In multivariate statistics, if $\varepsilon$ is a vector of $n$ random variables, and $\Lambda$ is an $n$ -dimensional symmetric matrix, then the scalar quantity $\varepsilon ^{T}\Lambda \varepsilon$ is known as a quadratic form in $\varepsilon$ .

## Expectation

It can be shown that

$\operatorname {E} \left[\varepsilon ^{T}\Lambda \varepsilon \right]=\operatorname {tr} \left[\Lambda \Sigma \right]+\mu ^{T}\Lambda \mu$ where $\mu$ and $\Sigma$ are the expected value and variance-covariance matrix of $\varepsilon$ , respectively, and tr denotes the trace of a matrix. This result only depends on the existence of $\mu$ and $\Sigma$ ; in particular, normality of $\varepsilon$ is not required.

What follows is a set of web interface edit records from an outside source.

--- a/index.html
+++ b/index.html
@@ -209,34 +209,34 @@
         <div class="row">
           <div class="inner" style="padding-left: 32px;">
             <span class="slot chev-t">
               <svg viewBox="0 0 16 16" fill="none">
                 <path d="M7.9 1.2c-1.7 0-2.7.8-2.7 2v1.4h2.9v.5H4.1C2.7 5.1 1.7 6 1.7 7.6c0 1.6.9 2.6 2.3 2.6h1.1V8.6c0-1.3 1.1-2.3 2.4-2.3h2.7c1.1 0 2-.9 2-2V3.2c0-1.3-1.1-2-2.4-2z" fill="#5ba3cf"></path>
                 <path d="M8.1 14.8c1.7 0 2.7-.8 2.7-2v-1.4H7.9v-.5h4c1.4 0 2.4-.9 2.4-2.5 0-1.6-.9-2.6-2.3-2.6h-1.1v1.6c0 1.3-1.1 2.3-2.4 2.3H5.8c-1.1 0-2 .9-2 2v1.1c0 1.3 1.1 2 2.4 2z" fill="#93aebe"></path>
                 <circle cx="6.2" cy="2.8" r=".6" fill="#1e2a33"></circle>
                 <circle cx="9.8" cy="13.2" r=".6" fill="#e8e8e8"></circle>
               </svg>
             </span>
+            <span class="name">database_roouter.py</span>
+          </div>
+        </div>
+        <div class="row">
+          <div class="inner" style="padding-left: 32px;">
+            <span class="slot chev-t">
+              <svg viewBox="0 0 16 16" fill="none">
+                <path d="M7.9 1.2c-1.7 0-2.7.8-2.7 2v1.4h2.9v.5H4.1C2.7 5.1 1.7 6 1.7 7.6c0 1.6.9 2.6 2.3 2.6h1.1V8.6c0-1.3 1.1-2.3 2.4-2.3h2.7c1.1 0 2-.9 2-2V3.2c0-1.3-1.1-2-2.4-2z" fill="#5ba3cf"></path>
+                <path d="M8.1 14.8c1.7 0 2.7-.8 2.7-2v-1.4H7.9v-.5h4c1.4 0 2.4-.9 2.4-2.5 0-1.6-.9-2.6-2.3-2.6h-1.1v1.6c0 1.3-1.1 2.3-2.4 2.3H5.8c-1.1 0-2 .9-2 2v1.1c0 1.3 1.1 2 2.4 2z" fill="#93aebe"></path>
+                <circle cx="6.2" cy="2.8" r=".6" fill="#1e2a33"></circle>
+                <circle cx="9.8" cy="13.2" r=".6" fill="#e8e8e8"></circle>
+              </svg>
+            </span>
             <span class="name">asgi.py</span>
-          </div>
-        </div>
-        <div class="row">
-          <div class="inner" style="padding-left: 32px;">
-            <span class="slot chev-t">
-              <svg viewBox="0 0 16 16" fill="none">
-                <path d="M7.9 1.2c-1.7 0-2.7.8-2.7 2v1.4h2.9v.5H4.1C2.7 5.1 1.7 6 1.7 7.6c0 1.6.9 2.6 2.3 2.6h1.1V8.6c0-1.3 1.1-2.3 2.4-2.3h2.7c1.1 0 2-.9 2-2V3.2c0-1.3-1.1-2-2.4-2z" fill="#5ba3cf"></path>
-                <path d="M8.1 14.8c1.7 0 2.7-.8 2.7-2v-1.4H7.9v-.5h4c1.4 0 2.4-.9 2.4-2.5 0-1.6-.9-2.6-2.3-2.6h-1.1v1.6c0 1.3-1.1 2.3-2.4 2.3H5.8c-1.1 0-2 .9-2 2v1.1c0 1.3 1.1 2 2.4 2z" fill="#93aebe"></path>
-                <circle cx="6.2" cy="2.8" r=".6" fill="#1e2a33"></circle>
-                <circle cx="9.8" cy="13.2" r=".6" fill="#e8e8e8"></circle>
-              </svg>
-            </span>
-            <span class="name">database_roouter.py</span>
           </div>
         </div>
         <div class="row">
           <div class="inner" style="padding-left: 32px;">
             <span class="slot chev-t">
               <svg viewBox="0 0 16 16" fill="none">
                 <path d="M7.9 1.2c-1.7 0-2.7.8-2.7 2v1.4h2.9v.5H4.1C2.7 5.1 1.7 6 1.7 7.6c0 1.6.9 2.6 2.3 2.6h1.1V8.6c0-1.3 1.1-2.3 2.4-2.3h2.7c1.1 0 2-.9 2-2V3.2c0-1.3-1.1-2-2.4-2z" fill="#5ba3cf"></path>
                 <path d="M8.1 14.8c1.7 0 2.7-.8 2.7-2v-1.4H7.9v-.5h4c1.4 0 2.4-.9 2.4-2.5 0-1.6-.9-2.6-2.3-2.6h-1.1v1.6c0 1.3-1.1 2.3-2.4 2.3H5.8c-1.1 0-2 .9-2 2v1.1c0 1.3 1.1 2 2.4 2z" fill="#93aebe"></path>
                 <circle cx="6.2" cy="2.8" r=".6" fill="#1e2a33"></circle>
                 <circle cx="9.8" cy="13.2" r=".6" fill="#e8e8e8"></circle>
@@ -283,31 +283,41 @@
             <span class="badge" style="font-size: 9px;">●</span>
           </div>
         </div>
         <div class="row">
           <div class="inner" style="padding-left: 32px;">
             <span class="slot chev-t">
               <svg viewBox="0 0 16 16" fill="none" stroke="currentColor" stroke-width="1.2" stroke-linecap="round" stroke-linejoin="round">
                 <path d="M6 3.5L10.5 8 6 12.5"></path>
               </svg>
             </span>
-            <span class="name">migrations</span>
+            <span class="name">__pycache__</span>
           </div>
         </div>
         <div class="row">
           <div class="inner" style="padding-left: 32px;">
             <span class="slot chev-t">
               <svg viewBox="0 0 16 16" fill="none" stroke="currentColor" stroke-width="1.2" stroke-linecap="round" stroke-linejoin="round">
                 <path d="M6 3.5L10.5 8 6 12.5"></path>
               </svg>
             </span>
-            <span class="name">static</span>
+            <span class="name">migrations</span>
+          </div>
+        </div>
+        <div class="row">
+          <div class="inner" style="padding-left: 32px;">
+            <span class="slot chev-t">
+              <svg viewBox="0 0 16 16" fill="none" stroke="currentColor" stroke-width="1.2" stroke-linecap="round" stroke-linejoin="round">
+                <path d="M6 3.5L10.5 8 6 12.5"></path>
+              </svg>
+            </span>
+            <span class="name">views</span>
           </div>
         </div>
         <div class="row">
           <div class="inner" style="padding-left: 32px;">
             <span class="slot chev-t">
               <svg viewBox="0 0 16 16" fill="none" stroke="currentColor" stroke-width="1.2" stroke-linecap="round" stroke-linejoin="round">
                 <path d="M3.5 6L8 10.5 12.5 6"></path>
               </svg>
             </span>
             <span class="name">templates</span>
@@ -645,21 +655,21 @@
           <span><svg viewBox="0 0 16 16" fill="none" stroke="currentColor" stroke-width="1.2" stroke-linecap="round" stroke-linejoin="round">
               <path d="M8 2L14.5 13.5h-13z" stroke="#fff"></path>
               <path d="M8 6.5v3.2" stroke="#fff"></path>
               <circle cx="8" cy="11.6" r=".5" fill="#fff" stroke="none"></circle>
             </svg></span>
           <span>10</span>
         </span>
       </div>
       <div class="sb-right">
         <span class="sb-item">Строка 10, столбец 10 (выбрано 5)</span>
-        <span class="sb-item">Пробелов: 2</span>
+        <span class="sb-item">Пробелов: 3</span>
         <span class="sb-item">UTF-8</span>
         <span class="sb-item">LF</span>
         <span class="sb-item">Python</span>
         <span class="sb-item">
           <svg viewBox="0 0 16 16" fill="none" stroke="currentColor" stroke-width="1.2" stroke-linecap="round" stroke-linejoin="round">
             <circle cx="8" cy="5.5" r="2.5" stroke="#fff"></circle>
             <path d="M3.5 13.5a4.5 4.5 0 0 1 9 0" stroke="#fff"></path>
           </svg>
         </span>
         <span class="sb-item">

A book treatment of the topic of quadratic forms in random variables is that of Mathai and Provost.

### Proof

Since the quadratic form is a scalar quantity, $\varepsilon ^{T}\Lambda \varepsilon =\operatorname {tr} (\varepsilon ^{T}\Lambda \varepsilon )$ .

Next, by the cyclic property of the trace operator,

$\operatorname {E} [\operatorname {tr} (\varepsilon ^{T}\Lambda \varepsilon )]=\operatorname {E} [\operatorname {tr} (\Lambda \varepsilon \varepsilon ^{T})].$ Since the trace operator is a linear combination of the components of the matrix, it therefore follows from the linearity of the expectation operator that

$\operatorname {E} [\operatorname {tr} (\Lambda \varepsilon \varepsilon ^{T})]=\operatorname {tr} (\Lambda \operatorname {E} (\varepsilon \varepsilon ^{T})).$ A standard property of variances then tells us that this is

$\operatorname {tr} (\Lambda (\Sigma +\mu \mu ^{T})).$ Applying the cyclic property of the trace operator again, we get

$\operatorname {tr} (\Lambda \Sigma )+\operatorname {tr} (\Lambda \mu \mu ^{T})=\operatorname {tr} (\Lambda \Sigma )+\operatorname {tr} (\mu ^{T}\Lambda \mu )=\operatorname {tr} (\Lambda \Sigma )+\mu ^{T}\Lambda \mu .$ ## Variance in the Gaussian case

In general, the variance of a quadratic form depends greatly on the distribution of $\varepsilon$ . However, if $\varepsilon$ does follow a multivariate normal distribution, the variance of the quadratic form becomes particularly tractable. Assume for the moment that $\Lambda$ is a symmetric matrix. Then,

$\operatorname {var} \left[\varepsilon ^{T}\Lambda \varepsilon \right]=2\operatorname {tr} \left[\Lambda \Sigma \Lambda \Sigma \right]+4\mu ^{T}\Lambda \Sigma \Lambda \mu$ .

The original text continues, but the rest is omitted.